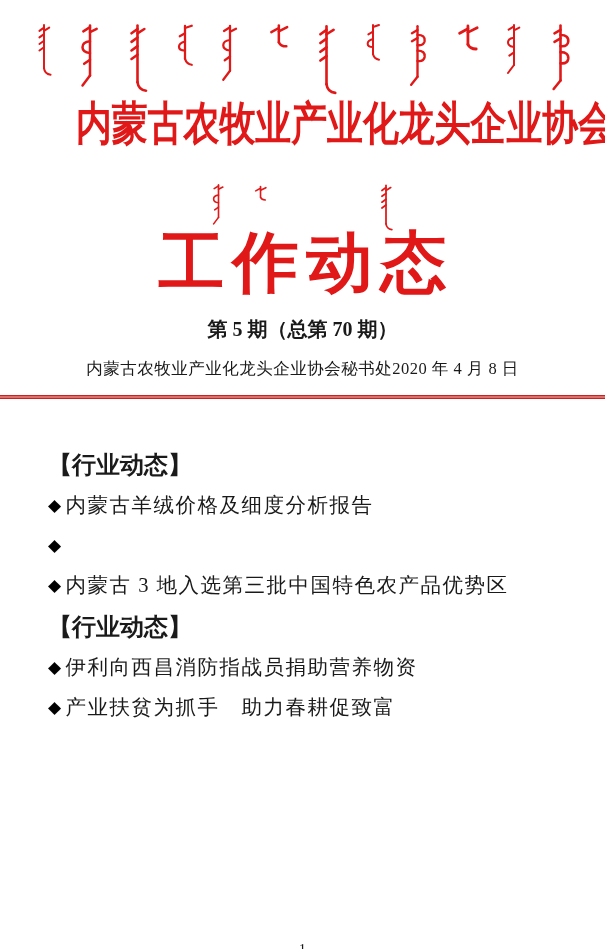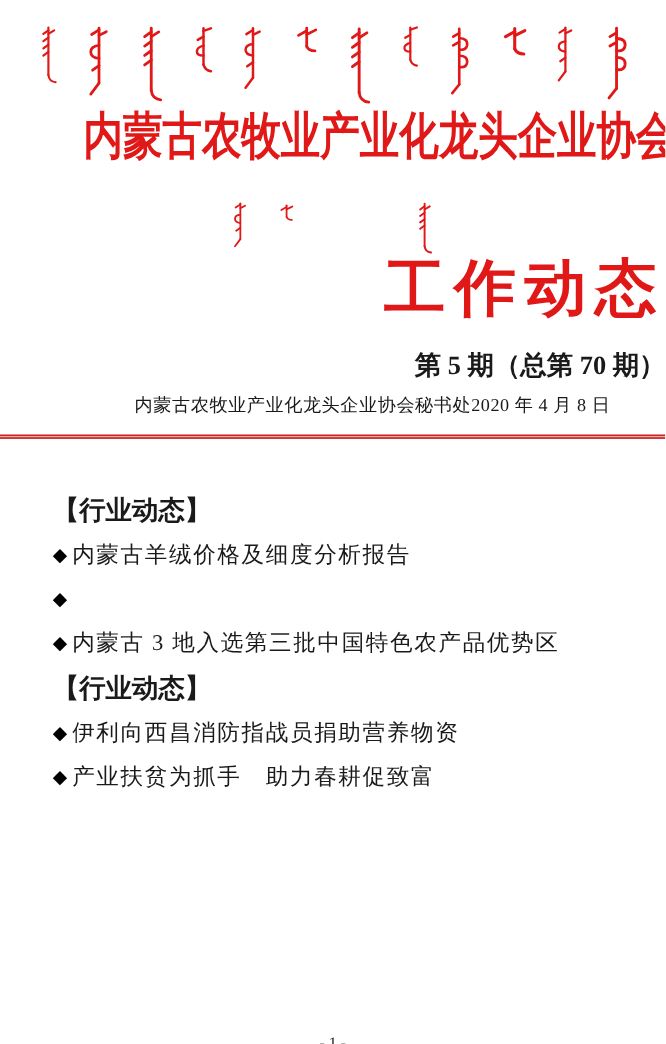--- a/index.html
+++ b/index.html
@@ -31,8 +31,8 @@
   .org-title .squeeze{display:inline-block;transform:scaleX(0.78);transform-origin:center;}
   .bulletin-title{
     position:absolute;top:210px;left:0;width:100%;
-    text-align:right;white-space:nowrap;
-    color:#e01818;font-weight:bold;font-size:56px;line-height:76px;
+    text-align:center;white-space:nowrap;
+    color:#e01818;font-weight:bold;font-size:66px;line-height:76px;
     letter-spacing:8px;text-indent:8px;
   }
   .issue-line{

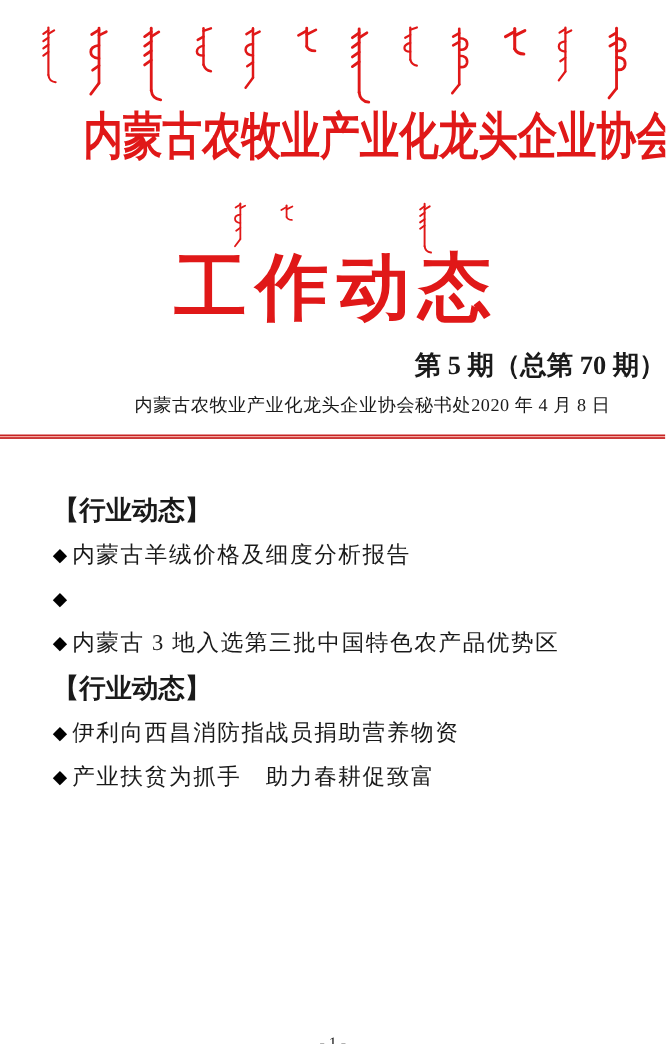--- a/index.html
+++ b/index.html
@@ -37,7 +37,7 @@
   }
   .issue-line{
     position:absolute;top:301px;left:0;width:100%;
-    text-align:right;font-weight:bold;font-size:24px;white-space:pre;
+    text-align:center;font-weight:bold;font-size:20px;white-space:pre;
   }
   .publisher-row{
     position:absolute;top:343px;left:50px;right:50px;

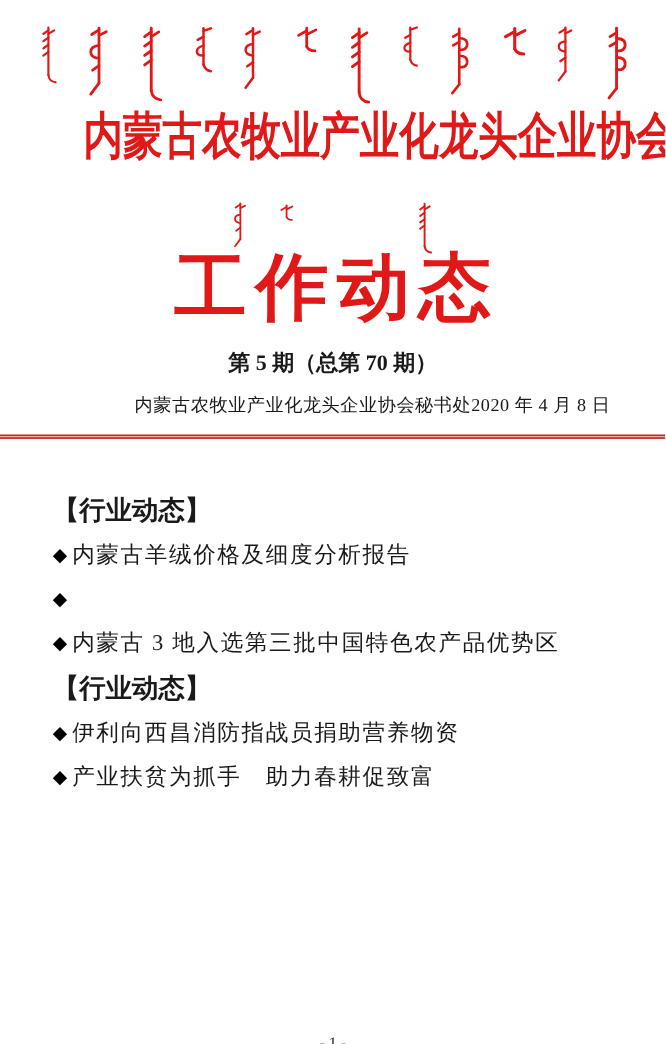--- a/index.html
+++ b/index.html
@@ -41,7 +41,7 @@
   }
   .publisher-row{
     position:absolute;top:343px;left:50px;right:50px;
-    display:flex;justify-content:flex-end;align-items:baseline;
+    display:flex;justify-content:center;align-items:baseline;
     font-size:16.5px;white-space:pre;letter-spacing:0.5px;
   }
   .red-rule{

**WORK ORDER**
Please set down the data above exactly as given, leaving every picture out.

**SOLUTION FOR THIS EXERCISE**
--- a/index.html
+++ b/index.html
@@ -31,8 +31,8 @@
   .org-title .squeeze{display:inline-block;transform:scaleX(0.78);transform-origin:center;}
   .bulletin-title{
     position:absolute;top:210px;left:0;width:100%;
-    text-align:right;white-space:nowrap;
-    color:#e01818;font-weight:bold;font-size:56px;line-height:76px;
+    text-align:center;white-space:nowrap;
+    color:#e01818;font-weight:bold;font-size:66px;line-height:76px;
     letter-spacing:8px;text-indent:8px;
   }
   .issue-line{

--- a/index.html
+++ b/index.html
@@ -37,7 +37,7 @@
   }
   .issue-line{
     position:absolute;top:301px;left:0;width:100%;
-    text-align:right;font-weight:bold;font-size:24px;white-space:pre;
+    text-align:center;font-weight:bold;font-size:20px;white-space:pre;
   }
   .publisher-row{
     position:absolute;top:343px;left:50px;right:50px;

--- a/index.html
+++ b/index.html
@@ -41,7 +41,7 @@
   }
   .publisher-row{
     position:absolute;top:343px;left:50px;right:50px;
-    display:flex;justify-content:flex-end;align-items:baseline;
+    display:flex;justify-content:center;align-items:baseline;
     font-size:16.5px;white-space:pre;letter-spacing:0.5px;
   }
   .red-rule{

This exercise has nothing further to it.